Si les relations de ce trio, leur affrontement psychologique est au centre de l’histoire, André Téchiné le situe dans le cadre plus vaste de la guerre moderne. Celle du fric et des compromissions montrées au jour le jour dans la lutte qui oppose Renée et Fratoni sans que jamais la description du milieu corse ne tombe dans la caricature.

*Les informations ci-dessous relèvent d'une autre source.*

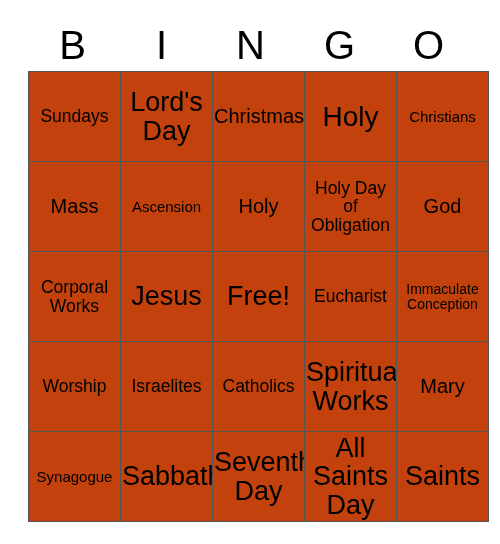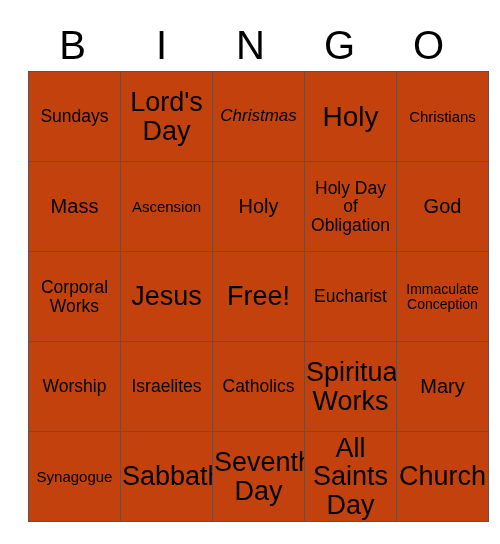--- a/index.html
+++ b/index.html
@@ -66,21 +66,21 @@
     display: block;
     line-height: 1.06;
     color: #000000;
     white-space: normal;
     word-break: normal;
   }
 
   
   .fs-xs   { font-size: 14px; }
   .fs-sm   { font-size: 15px; }
-  .fs-sm2  { font-size: 17px; font-style: italic; }
+  .fs-sm2  { font-size: 20px; }
   .fs-md   { font-size: 17.5px; }
   .fs-lg   { font-size: 27px; }
   .fs-xl   { font-size: 27px; }
   .fs-xxl  { font-size: 20px; }
   .fs-huge { font-size: 28px; }
 </style>
 </head>
 <body>
 
 <div id="card-root">
@@ -170,19 +170,19 @@
           <td>
             <span class="cell-text fs-lg">Sabbath</span>
           </td>
           <td>
             <span class="cell-text fs-lg">Seventh Day</span>
           </td>
           <td>
             <span class="cell-text fs-lg">All Saints Day</span>
           </td>
           <td>
-            <span class="cell-text fs-lg">Church</span>
+            <span class="cell-text fs-lg">Saints</span>
           </td>
         </tr>
       </tbody>
   </table>
 
 </div>
 
 </body></html>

On le mesure notamment dans la savoureuse scène du
déjeuner dans la somptueuse maison de Fratoni (très juste Jean Corso) où le roi des casinos chante pour la galerie dans sa langue natale. « Je voulais montrer le processus de prise de pouvoir, les méthodes utilisées pour couler un casino, le fonctionnement de l’entreprise dans ce contexte particulier avec sa part de brutalité et de servilité » souligne André Téchiné qui s’est inspiré pour écrire le scénario des Mémoires de Renée Le Roux, écrite par son fils Jean-Charles.
Entre polar et drame familial, le nouveau Téchiné tient toutes ses promesses en revisitant un fait divers qui, malgré les révélations récentes et la condamnation de Maurice Agnelet en avril dernier, continue d’entretenir un vrai mystère.